Items from a data source
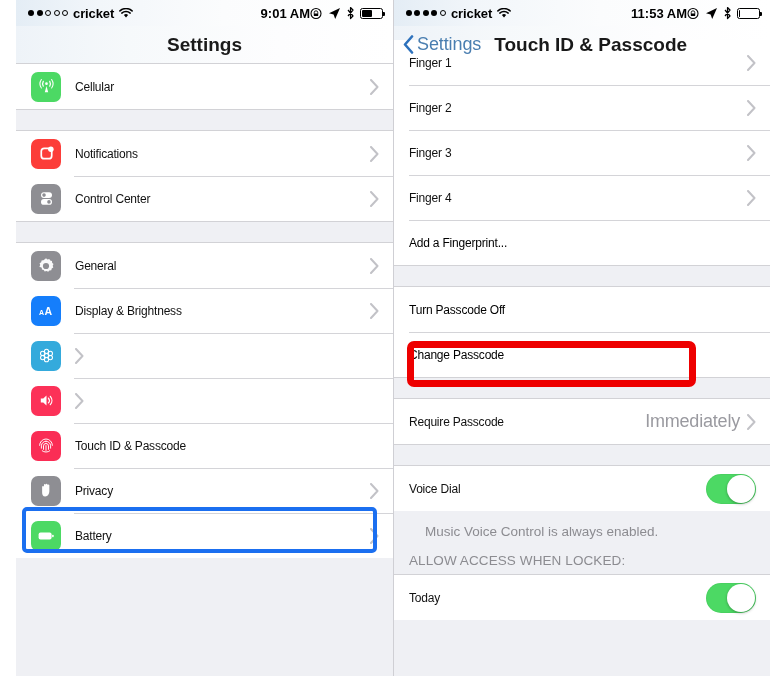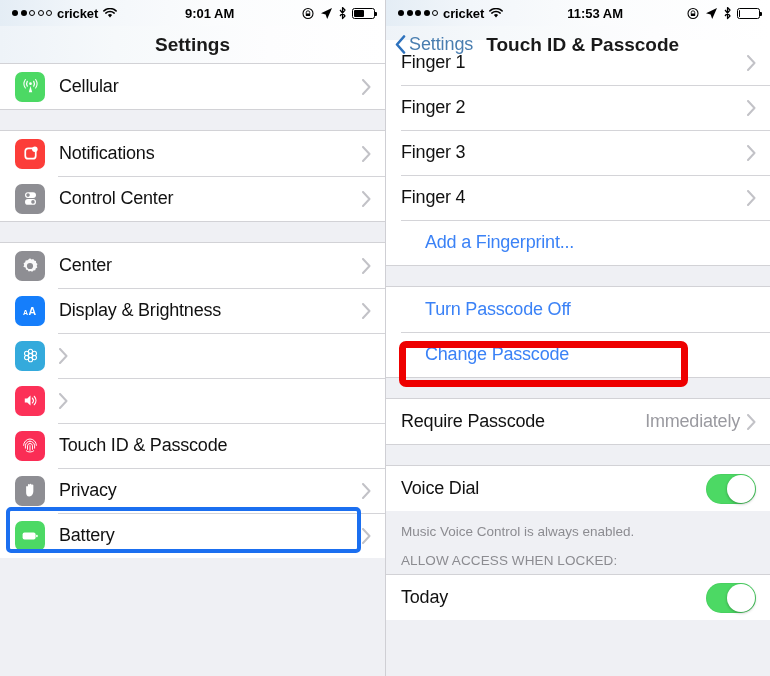--- a/index.html
+++ b/index.html
@@ -8,7 +8,7 @@
     font-family: "Liberation Sans", sans-serif;
     background: #fff; overflow: hidden;
   }
-  .screen { display: flex; width: 770px; height: 600px; }
+  .screen { display: flex; width: 770px; height: 600px; padding-left: 16px; }
   .panel { width: 385px; height: 676px; position: relative; overflow: hidden; background: #fff; }
   .panel.right { border-left: 1px solid #cfcfd4; }
 

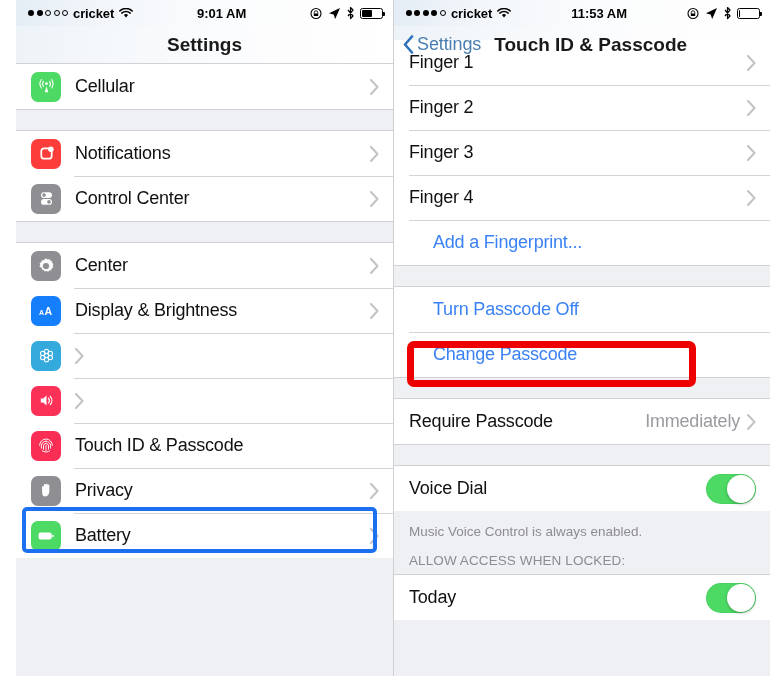--- a/index.html
+++ b/index.html
@@ -24,7 +24,7 @@
   .dot.on { background: #000; }
   .dot.off { background: transparent; border: 1px solid #000; }
   .carrier { font-size: 13px; font-weight: bold; letter-spacing: -0.1px; }
-  .sb-center { flex: 1; text-align: center; font-size: 13px; font-weight: bold; }
+  .sb-center { flex: 1; text-align: right; font-size: 13px; font-weight: bold; }
   .sb-right { display: flex; align-items: center; gap: 5px; flex: 0 0 auto; }
   .batt { width: 23px; height: 11px; border: 1px solid #000; border-radius: 2.5px; position: relative; padding: 1px; }
   .batt::after { content:""; position:absolute; right:-3px; top:3.5px; width:2px; height:4px; background:#000; border-radius:0 1px 1px 0; }

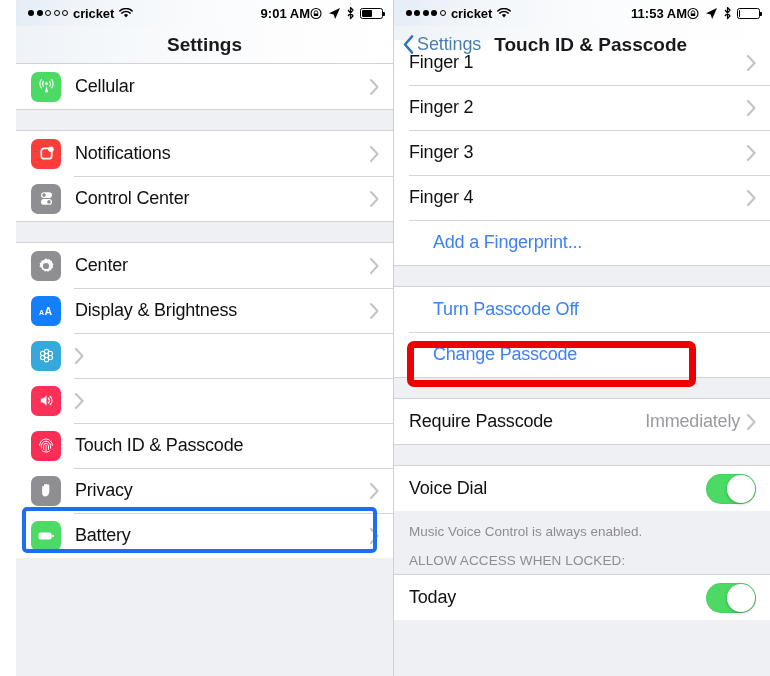--- a/index.html
+++ b/index.html
@@ -63,7 +63,7 @@
     margin-right: 14px; display: flex; align-items: center; justify-content: center;
     color: #fff; position: relative;
   }
-  .label { font-size: 18px; color: #111; letter-spacing: -0.2px; flex: 1; }
+  .label { font-size: 12px; color: #111; letter-spacing: -0.2px; flex: 1; }
   .label.blue { color: #3b82f6; margin-left: 24px; }
   .value { font-size: 18px; color: #9a9aa0; margin-right: 7px; letter-spacing: -0.2px; }
   .chev { width: 9px; height: 16px; margin-right: 14px; flex: 0 0 9px; }

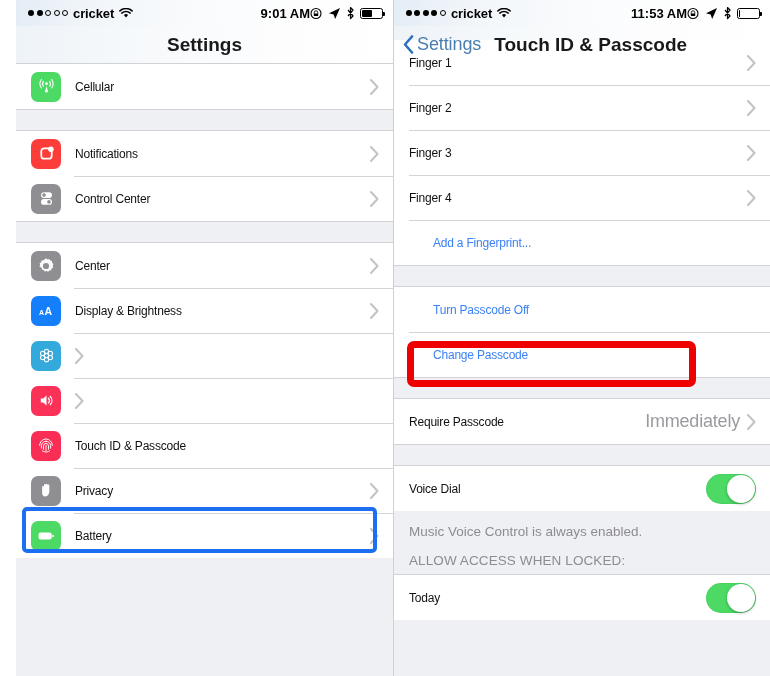--- a/index.html
+++ b/index.html
@@ -64,7 +64,7 @@
     color: #fff; position: relative;
   }
   .label { font-size: 12px; color: #111; letter-spacing: -0.2px; flex: 1; }
-  .label.blue { color: #3b82f6; margin-left: 24px; }
+  .label.blue { color: #000000; }
   .value { font-size: 18px; color: #9a9aa0; margin-right: 7px; letter-spacing: -0.2px; }
   .chev { width: 9px; height: 16px; margin-right: 14px; flex: 0 0 9px; }
   .chev path { stroke: #c2c2c7; stroke-width: 2; fill: none; stroke-linecap: round; stroke-linejoin: round; }

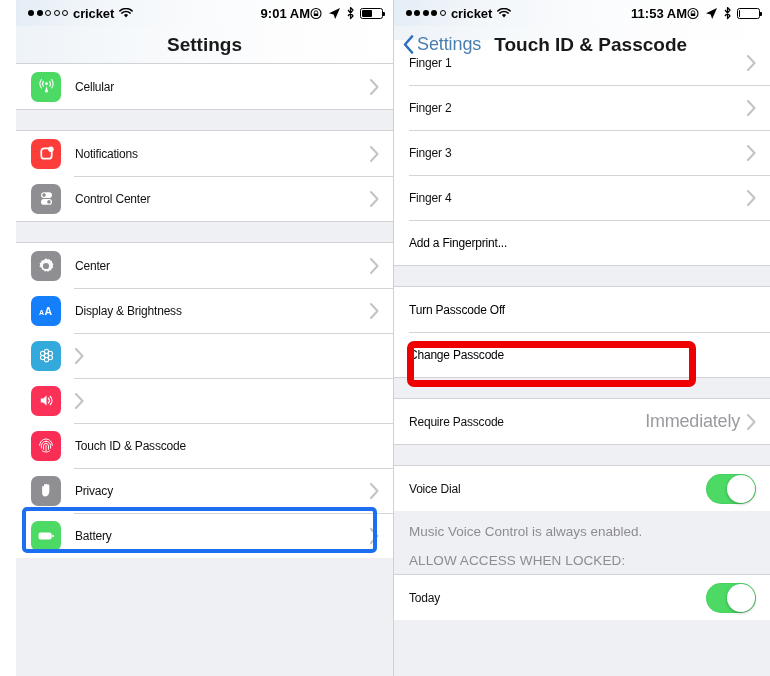--- a/index.html
+++ b/index.html
@@ -201,7 +201,7 @@
               <circle cx="10" cy="10" r="3.1" fill="#8e8e93"></circle>
             </svg>
           </div>
-          <span class="label">Center</span>
+          <span class="label">General</span>
           <svg class="chev" viewBox="0 0 9 16">
               <path d="M1 1 L7.5 8 L1 15"></path>
             </svg>

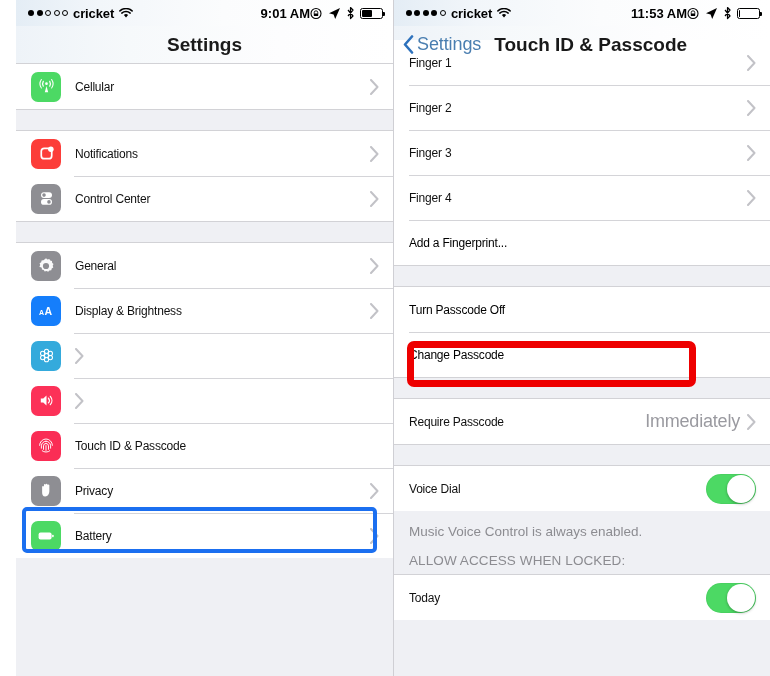--- a/index.html
+++ b/index.html
@@ -70,7 +70,7 @@
   .chev path { stroke: #c2c2c7; stroke-width: 2; fill: none; stroke-linecap: round; stroke-linejoin: round; }
 
   
-  .footnote { font-size: 13.5px; color: #8c8c91; padding: 13px 15px 6px 15px; background: #eff0f4; }
+  .footnote { font-size: 13.5px; color: #8c8c91; padding: 13px 15px 6px 15px; background: #eff0f4; margin-left: 16px; }
   .secthead { font-size: 13.5px; color: #8c8c91; padding: 8px 15px 6px 15px; background: #eff0f4; letter-spacing: 0.1px; }
   .toggle {
     width: 50px; height: 30px; border-radius: 15px; background: #4cd964;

#### [TASK ITEM]
Return every record above exactly as written, but drop the pictures.

#### [RESULT OF THE TASK]
--- a/index.html
+++ b/index.html
@@ -8,7 +8,7 @@
     font-family: "Liberation Sans", sans-serif;
     background: #fff; overflow: hidden;
   }
-  .screen { display: flex; width: 770px; height: 600px; }
+  .screen { display: flex; width: 770px; height: 600px; padding-left: 16px; }
   .panel { width: 385px; height: 676px; position: relative; overflow: hidden; background: #fff; }
   .panel.right { border-left: 1px solid #cfcfd4; }
 

--- a/index.html
+++ b/index.html
@@ -24,7 +24,7 @@
   .dot.on { background: #000; }
   .dot.off { background: transparent; border: 1px solid #000; }
   .carrier { font-size: 13px; font-weight: bold; letter-spacing: -0.1px; }
-  .sb-center { flex: 1; text-align: center; font-size: 13px; font-weight: bold; }
+  .sb-center { flex: 1; text-align: right; font-size: 13px; font-weight: bold; }
   .sb-right { display: flex; align-items: center; gap: 5px; flex: 0 0 auto; }
   .batt { width: 23px; height: 11px; border: 1px solid #000; border-radius: 2.5px; position: relative; padding: 1px; }
   .batt::after { content:""; position:absolute; right:-3px; top:3.5px; width:2px; height:4px; background:#000; border-radius:0 1px 1px 0; }

--- a/index.html
+++ b/index.html
@@ -63,7 +63,7 @@
     margin-right: 14px; display: flex; align-items: center; justify-content: center;
     color: #fff; position: relative;
   }
-  .label { font-size: 18px; color: #111; letter-spacing: -0.2px; flex: 1; }
+  .label { font-size: 12px; color: #111; letter-spacing: -0.2px; flex: 1; }
   .label.blue { color: #3b82f6; margin-left: 24px; }
   .value { font-size: 18px; color: #9a9aa0; margin-right: 7px; letter-spacing: -0.2px; }
   .chev { width: 9px; height: 16px; margin-right: 14px; flex: 0 0 9px; }

--- a/index.html
+++ b/index.html
@@ -64,7 +64,7 @@
     color: #fff; position: relative;
   }
   .label { font-size: 12px; color: #111; letter-spacing: -0.2px; flex: 1; }
-  .label.blue { color: #3b82f6; margin-left: 24px; }
+  .label.blue { color: #000000; }
   .value { font-size: 18px; color: #9a9aa0; margin-right: 7px; letter-spacing: -0.2px; }
   .chev { width: 9px; height: 16px; margin-right: 14px; flex: 0 0 9px; }
   .chev path { stroke: #c2c2c7; stroke-width: 2; fill: none; stroke-linecap: round; stroke-linejoin: round; }

--- a/index.html
+++ b/index.html
@@ -201,7 +201,7 @@
               <circle cx="10" cy="10" r="3.1" fill="#8e8e93"></circle>
             </svg>
           </div>
-          <span class="label">Center</span>
+          <span class="label">General</span>
           <svg class="chev" viewBox="0 0 9 16">
               <path d="M1 1 L7.5 8 L1 15"></path>
             </svg>

--- a/index.html
+++ b/index.html
@@ -70,7 +70,7 @@
   .chev path { stroke: #c2c2c7; stroke-width: 2; fill: none; stroke-linecap: round; stroke-linejoin: round; }
 
   
-  .footnote { font-size: 13.5px; color: #8c8c91; padding: 13px 15px 6px 15px; background: #eff0f4; }
+  .footnote { font-size: 13.5px; color: #8c8c91; padding: 13px 15px 6px 15px; background: #eff0f4; margin-left: 16px; }
   .secthead { font-size: 13.5px; color: #8c8c91; padding: 8px 15px 6px 15px; background: #eff0f4; letter-spacing: 0.1px; }
   .toggle {
     width: 50px; height: 30px; border-radius: 15px; background: #4cd964;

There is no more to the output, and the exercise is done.